*Task directions*.
In your copy of the entries below, keep every word exactly and leave out all images.

--

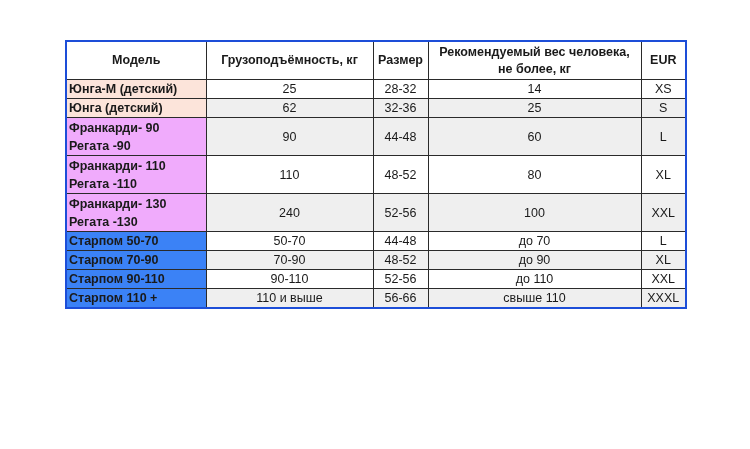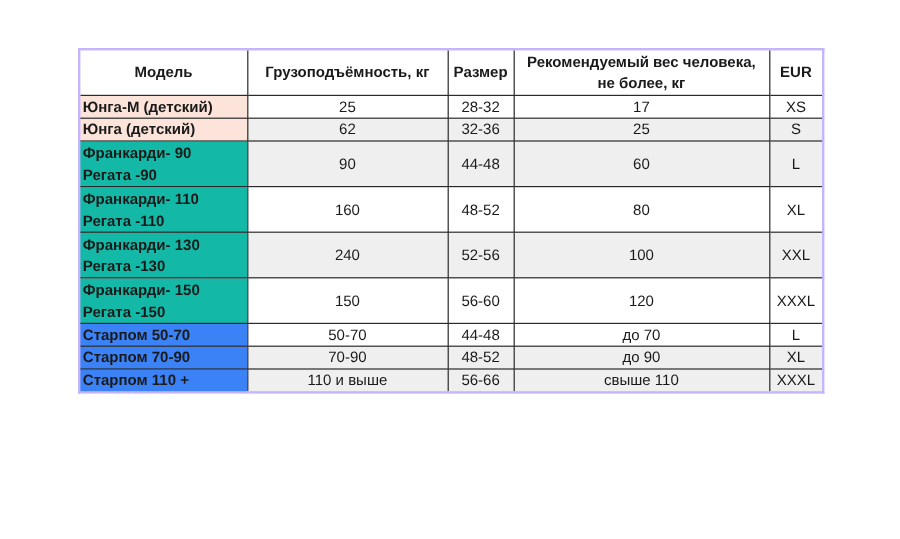--- a/index.html
+++ b/index.html
@@ -10,7 +10,7 @@
   table {
     position: absolute; left: 65px; top: 40px;
     border-collapse: collapse;
-    border: 2px solid #c4b5fd;
+    border: 2px solid #1d4ed8;
     font-size: 12.5px; color: #1a1a1a;
     table-layout: fixed;
   }

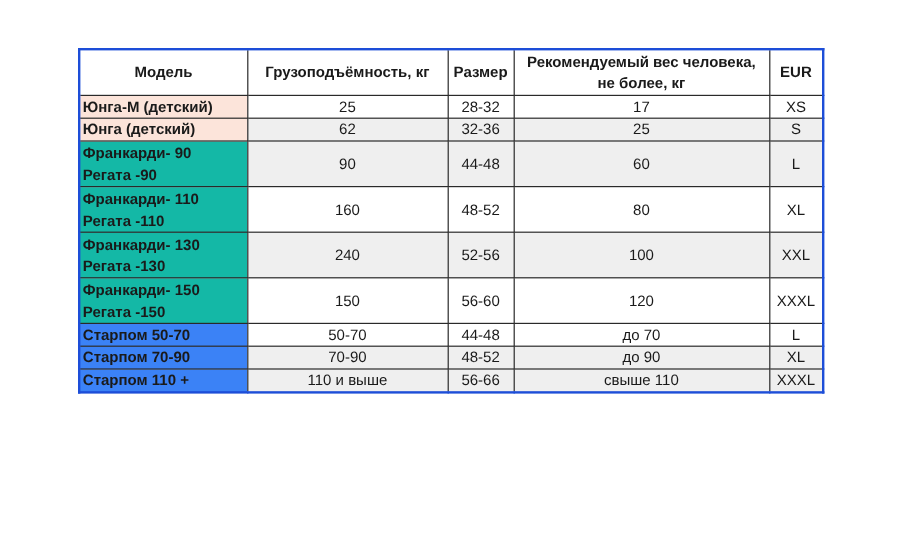--- a/index.html
+++ b/index.html
@@ -62,7 +62,7 @@
         </td>
         <td>25</td>
         <td>28-32</td>
-        <td>17</td>
+        <td>14</td>
         <td>XS</td>
       </tr>
       <tr class="short odd kid">

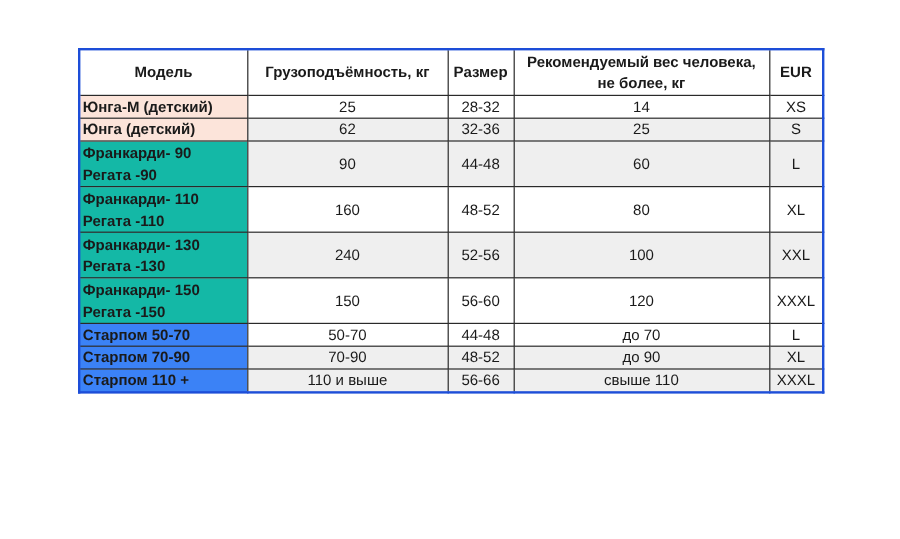--- a/index.html
+++ b/index.html
@@ -28,7 +28,7 @@
   tr.odd td { background: #efefef; margin-top: 28px; }
   tr.even td { background: #ffffff; }
   tr.kid td.model { background: #fce4da; }
-  tr.frank td.model { background: #14b8a6; }
+  tr.frank td.model { background: #f0abfc; }
   tr.star td.model { background: #3b82f6; }
   .line { display: block; }
 </style>

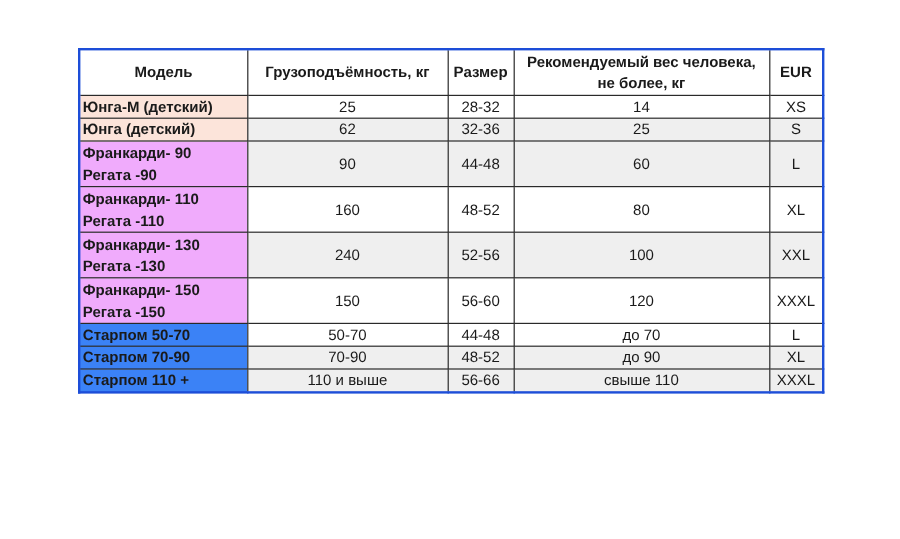--- a/index.html
+++ b/index.html
@@ -89,7 +89,7 @@
           <span class="line">Франкарди- 110</span>
           <span class="line">Регата -110</span>
         </td>
-        <td>160</td>
+        <td>110</td>
         <td>48-52</td>
         <td>80</td>
         <td>XL</td>

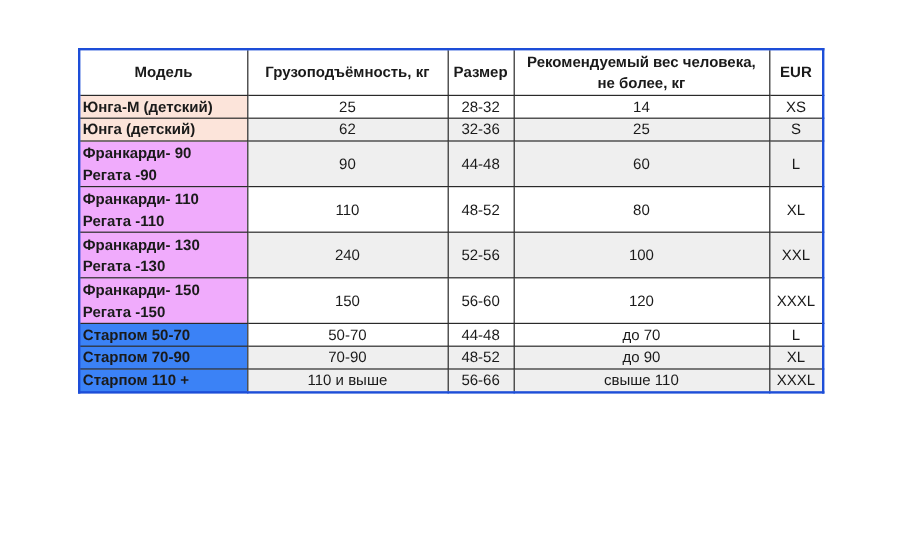--- a/index.html
+++ b/index.html
@@ -104,16 +104,6 @@
         <td>100</td>
         <td>XXL</td>
       </tr>
-      <tr class="tall even frank">
-        <td class="model">
-          <span class="line">Франкарди- 150</span>
-          <span class="line">Регата -150</span>
-        </td>
-        <td>150</td>
-        <td>56-60</td>
-        <td>120</td>
-        <td>XXXL</td>
-      </tr>
       <tr class="short even star">
         <td class="model">
           <span class="line">Старпом 50-70</span>

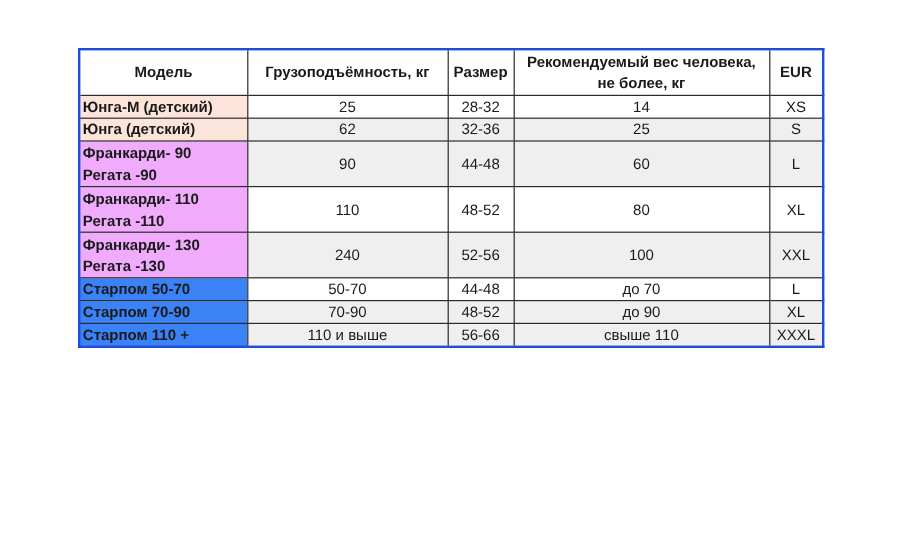--- a/index.html
+++ b/index.html
@@ -122,6 +122,15 @@
         <td>до 90</td>
         <td>XL</td>
       </tr>
+      <tr class="short even star">
+        <td class="model">
+          <span class="line">Старпом 90-110</span>
+        </td>
+        <td>90-110</td>
+        <td>52-56</td>
+        <td>до 110</td>
+        <td>XXL</td>
+      </tr>
       <tr class="short odd star">
         <td class="model">
           <span class="line">Старпом 110 +</span>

--

*Answer to this exercise*.
--- a/index.html
+++ b/index.html
@@ -10,7 +10,7 @@
   table {
     position: absolute; left: 65px; top: 40px;
     border-collapse: collapse;
-    border: 2px solid #c4b5fd;
+    border: 2px solid #1d4ed8;
     font-size: 12.5px; color: #1a1a1a;
     table-layout: fixed;
   }

--- a/index.html
+++ b/index.html
@@ -62,7 +62,7 @@
         </td>
         <td>25</td>
         <td>28-32</td>
-        <td>17</td>
+        <td>14</td>
         <td>XS</td>
       </tr>
       <tr class="short odd kid">

--- a/index.html
+++ b/index.html
@@ -28,7 +28,7 @@
   tr.odd td { background: #efefef; margin-top: 28px; }
   tr.even td { background: #ffffff; }
   tr.kid td.model { background: #fce4da; }
-  tr.frank td.model { background: #14b8a6; }
+  tr.frank td.model { background: #f0abfc; }
   tr.star td.model { background: #3b82f6; }
   .line { display: block; }
 </style>

--- a/index.html
+++ b/index.html
@@ -89,7 +89,7 @@
           <span class="line">Франкарди- 110</span>
           <span class="line">Регата -110</span>
         </td>
-        <td>160</td>
+        <td>110</td>
         <td>48-52</td>
         <td>80</td>
         <td>XL</td>

--- a/index.html
+++ b/index.html
@@ -104,16 +104,6 @@
         <td>100</td>
         <td>XXL</td>
       </tr>
-      <tr class="tall even frank">
-        <td class="model">
-          <span class="line">Франкарди- 150</span>
-          <span class="line">Регата -150</span>
-        </td>
-        <td>150</td>
-        <td>56-60</td>
-        <td>120</td>
-        <td>XXXL</td>
-      </tr>
       <tr class="short even star">
         <td class="model">
           <span class="line">Старпом 50-70</span>

--- a/index.html
+++ b/index.html
@@ -122,6 +122,15 @@
         <td>до 90</td>
         <td>XL</td>
       </tr>
+      <tr class="short even star">
+        <td class="model">
+          <span class="line">Старпом 90-110</span>
+        </td>
+        <td>90-110</td>
+        <td>52-56</td>
+        <td>до 110</td>
+        <td>XXL</td>
+      </tr>
       <tr class="short odd star">
         <td class="model">
           <span class="line">Старпом 110 +</span>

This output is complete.